<<<<
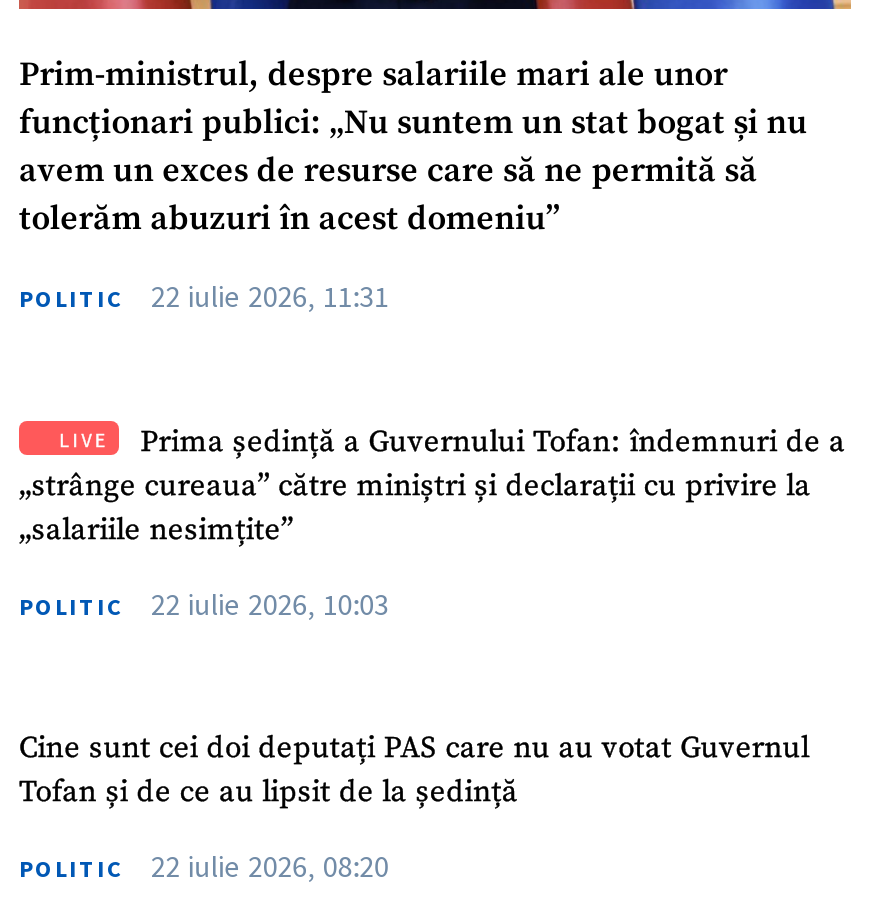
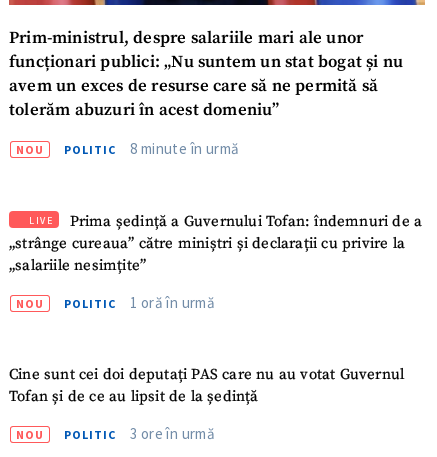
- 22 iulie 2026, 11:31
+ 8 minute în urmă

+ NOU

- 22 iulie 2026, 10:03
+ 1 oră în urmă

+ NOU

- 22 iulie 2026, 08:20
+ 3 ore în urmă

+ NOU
>>>>
<<<<
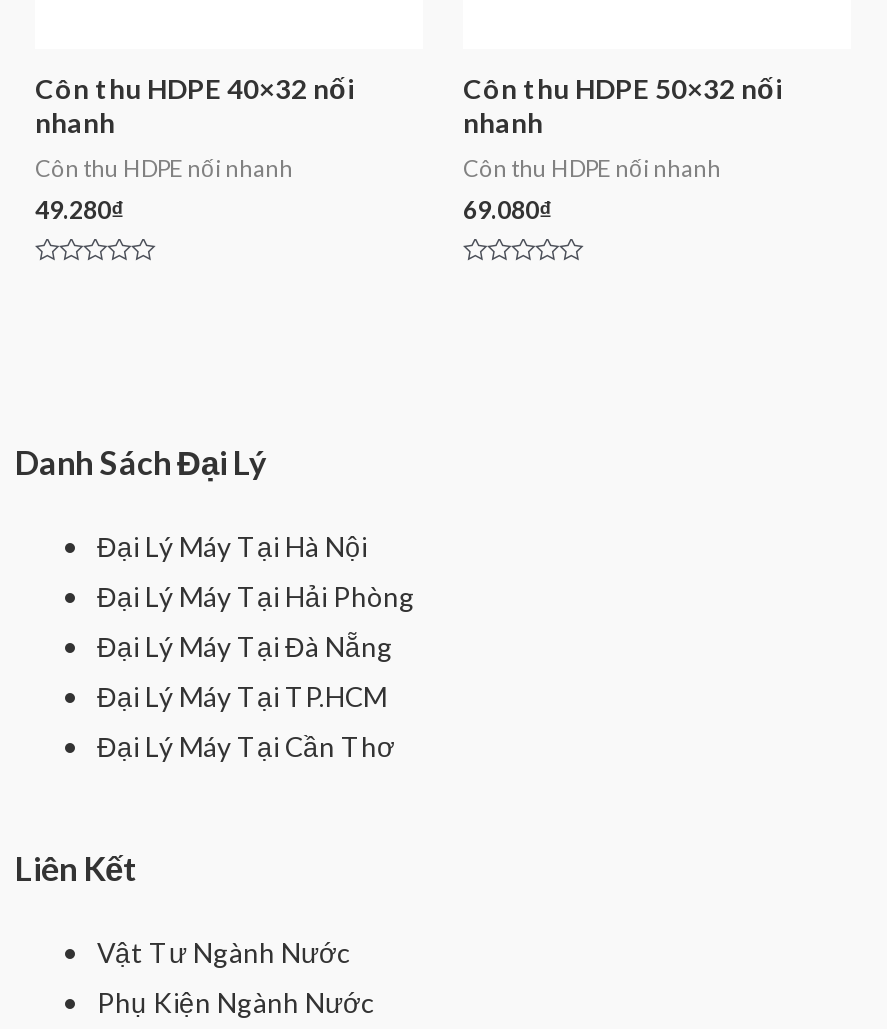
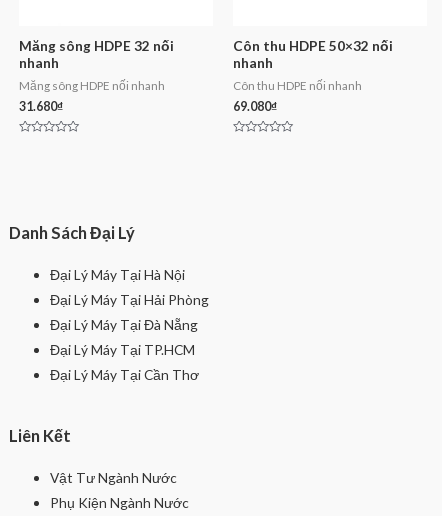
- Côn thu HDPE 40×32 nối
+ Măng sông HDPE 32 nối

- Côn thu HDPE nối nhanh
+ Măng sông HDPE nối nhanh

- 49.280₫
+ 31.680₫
>>>>
Only the lines that contain the string "HDPE" should be copied from the entries above.

▶ _Reply_
- Côn thu HDPE 40×32 nối
+ Măng sông HDPE 32 nối
- Côn thu HDPE nối nhanh
+ Măng sông HDPE nối nhanh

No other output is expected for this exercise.